The more you encourage me to write about The Last Three Pounds (note: new category), the easier it will be for me. No kidding. Those of you who are sick of reading about my diet, think of this as the pledge drive. Keep me obsessed just a little longer, and then we'll go back to regularly scheduled programming! (Except on the hour and half hour.)
MrsDarwin: "Can I ask about the time frame for all this? I'm embarking on a weight loss routine, so I'm curious to know how you structure your evenings at the gym."
Admit it, Mrs. D. It's the bridesmaid dress, isn't it.
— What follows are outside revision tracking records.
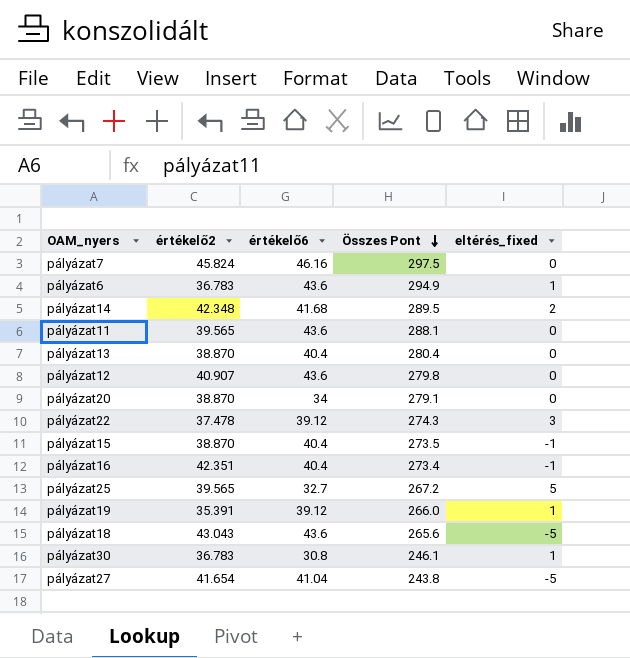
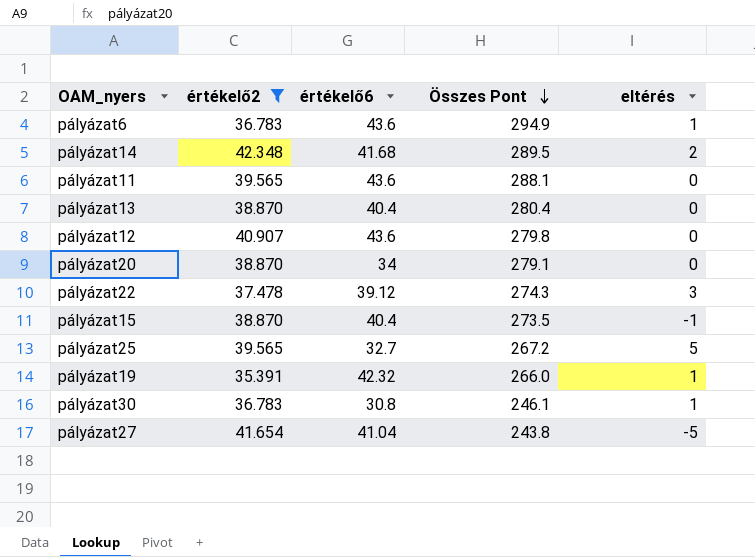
filter: none -> értékelő2 <= 42.348
column name: eltérés_fixed -> eltérés
pályázat19 | értékelő6: 39.12 -> 42.32

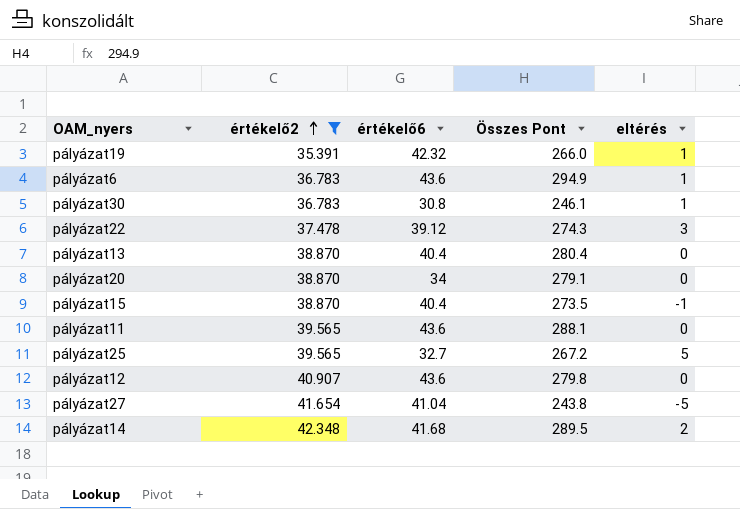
row order: Összes Pont descending -> értékelő2 ascending

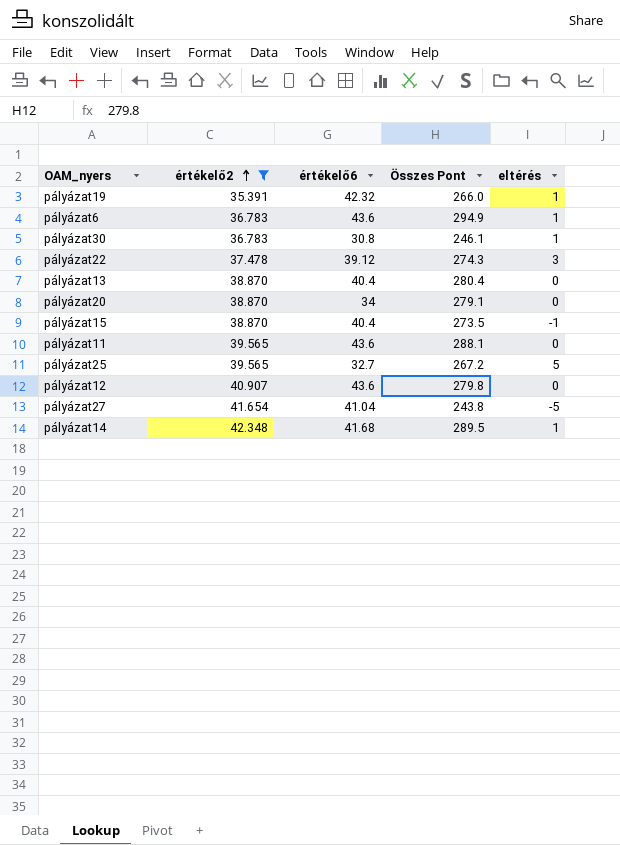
pályázat14 | eltérés: 2 -> 1

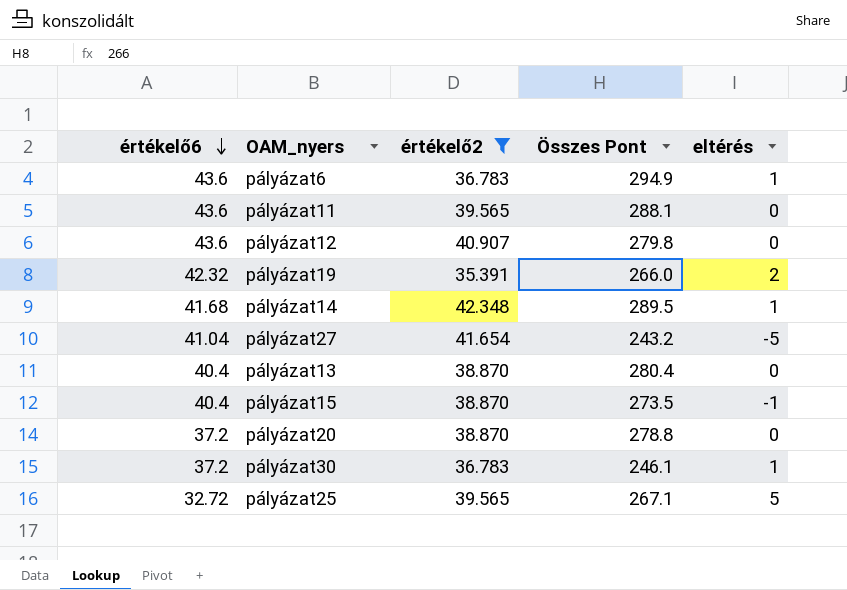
row order: értékelő2 ascending -> értékelő6 descending
column értékelő6 | position: 3 -> 1
row pályázat22: 37.478 | 39.12 | 274.3 | 3 -> none
pályázat19 | eltérés: 1 -> 2
pályázat27 | Összes Pont: 243.8 -> 243.2
pályázat20 | értékelő6: 34 -> 37.2
pályázat20 | Összes Pont: 279.1 -> 278.8
pályázat30 | értékelő6: 30.8 -> 37.2
pályázat25 | értékelő6: 32.7 -> 32.72
pályázat25 | Összes Pont: 267.2 -> 267.1

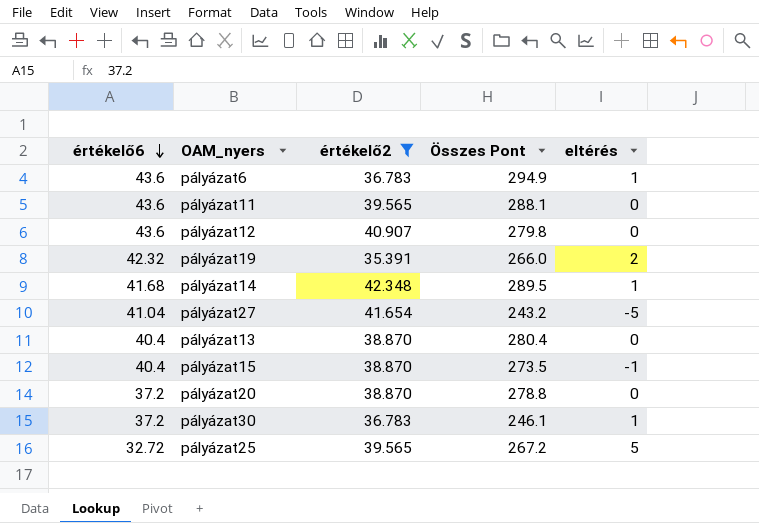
pályázat25 | Összes Pont: 267.1 -> 267.2

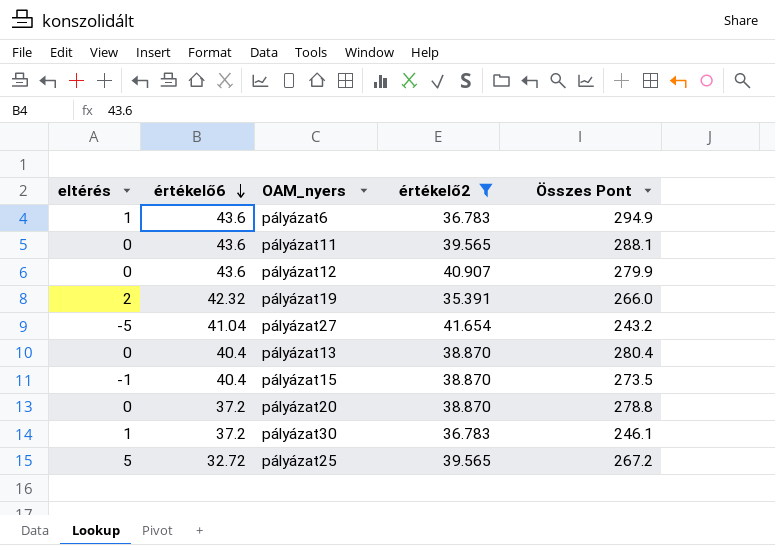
column eltérés | position: 5 -> 1
row pályázat14: 41.68 | 42.348 | 289.5 | 1 -> none
pályázat12 | Összes Pont: 279.8 -> 279.9

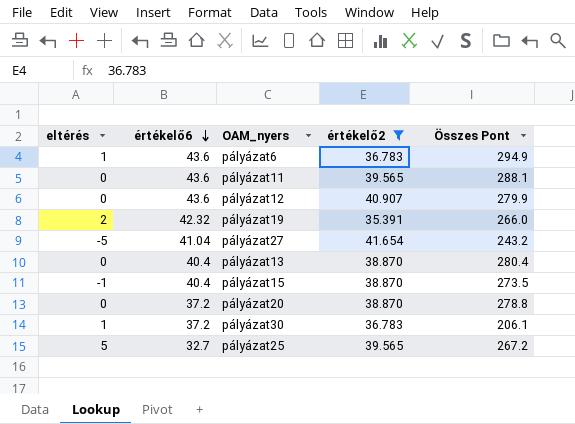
pályázat30 | Összes Pont: 246.1 -> 206.1
pályázat25 | értékelő6: 32.72 -> 32.7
We belong to the local YMCA. I live a mile from the closest branch. In January , Mark and I resolved that I would swim twice a week. I shoot for 40 minutes in the water, and if I really hurry in the locker room I can get in and out in one hour five minutes. I began with the 400-yard workouts here and worked my way up to 1200 yards. Three different 1200-yd workouts, plus a speed trial that I can complete in 20 minutes if I'm in a hurry, are written in a waterproof notebook that I take to the pool's edge. Each time, I swim the one that feels right for the day, but once I've picked it, I follow the workout exactly.
I decided not to try to exercise more often, or any other way, until "I swim twice a week" had become a firm habit.
I swim Mondays and Thursdays, usually in the evening.
On Thursdays, I plan a light dinner that's done ahead of time. The kids and I eat a substantial snack around four o'clock, and we try to have the table set and the cleanup done. At 5:45 we meet Mark at the Y. We drop the 2yo off at the child care room, and Mark takes the boys to their swim lessons while I head to the locker room. Mark can do about 20-25 minutes of weightlifting while the boys are in swim lessons before he has to fetch them. I'm usually done and showered and changed about the same time the boys are. We go right home and are sitting down to dinner around 7:20.
Mondays there's no swim lesson schedule to follow. We decide each week (when I plan the meals) how we're going to make it work. Often the schedule's similar to Thursday, but about an hour earlier, and with the boys joining the 2yo in child care (Oscar generally brings schoolwork to do). Other times I go by myself after supper, Mark having exercised at work before coming home.
(If Monday evening exercise is impossible for some reason, I will swim Sunday night, Monday very early morning, or Tuesday very early morning; or I will take the kids midday Monday, but I use the treadmill if Mark's not there because it's a pain to have the child care staff come get me out of the pool if the kids need me.)
Where does Mark's workout fit in? Well, first of all, he's been running and biking to and from work; that takes care of a lot of cardio. He also lifts weights, and can do it at the Y or in his workplace gym. He's got enough options that he generally works around the rest of us.
We developed this routine over months. My advice is to make one commitment at a time, and make each one a commitment that you really can stick to, and don't add on until the previous commitment is a thoroughly ingrained habit. The first habit was a few years ago, literally because of doctor's orders: "Mark works out three times a week." Not too long after that came a once-a-week "Family Gym Night" including the swim lessons and incorporating one of Mark's workouts. We added "Erin swims on Family Gym Night and on one other night each week" in January. In the spring, Mark decided to start running and biking to work, which actually made the workout schedule a lot easier because we weren't trying to fit his cardio in.
Ten months later, I am starting to add a third, non-swimming exercise session to my week.
Oh, it's absolutely the bridesmaid dress...
Thanks. That gives me a clearer idea of how to fit workouts into my routine, such as it is. Right now I walk/jog for about 30 min. in the morning three days a week, but with a nursing baby it's ridiculously hard to get up early. Maybe I'm lazy (likely) but the thought of waking up early to exercise is killing me.
Posted by: mrsdarwin | 12 November 2008 at 03:02 PM
Hmm....
(1) Ask your husband to make you get up?
(2) Sleep in your running clothes?
(3) Promise yourself a reward?
(4) Start with just ONCE a week?
I know if I was trying to establish a get-up-early-to-exercise habit, I'd think of some lovely thing I could only get if I got up early. Like ten minutes in a totally quiet house with a fresh cup of coffee and the newspaper. I'd do that first and then go exercise. Or, since it's me and I drive to the Y rather than run out my door, I'd tell myself I'd stop on the way home to pick up bagels for breakfast.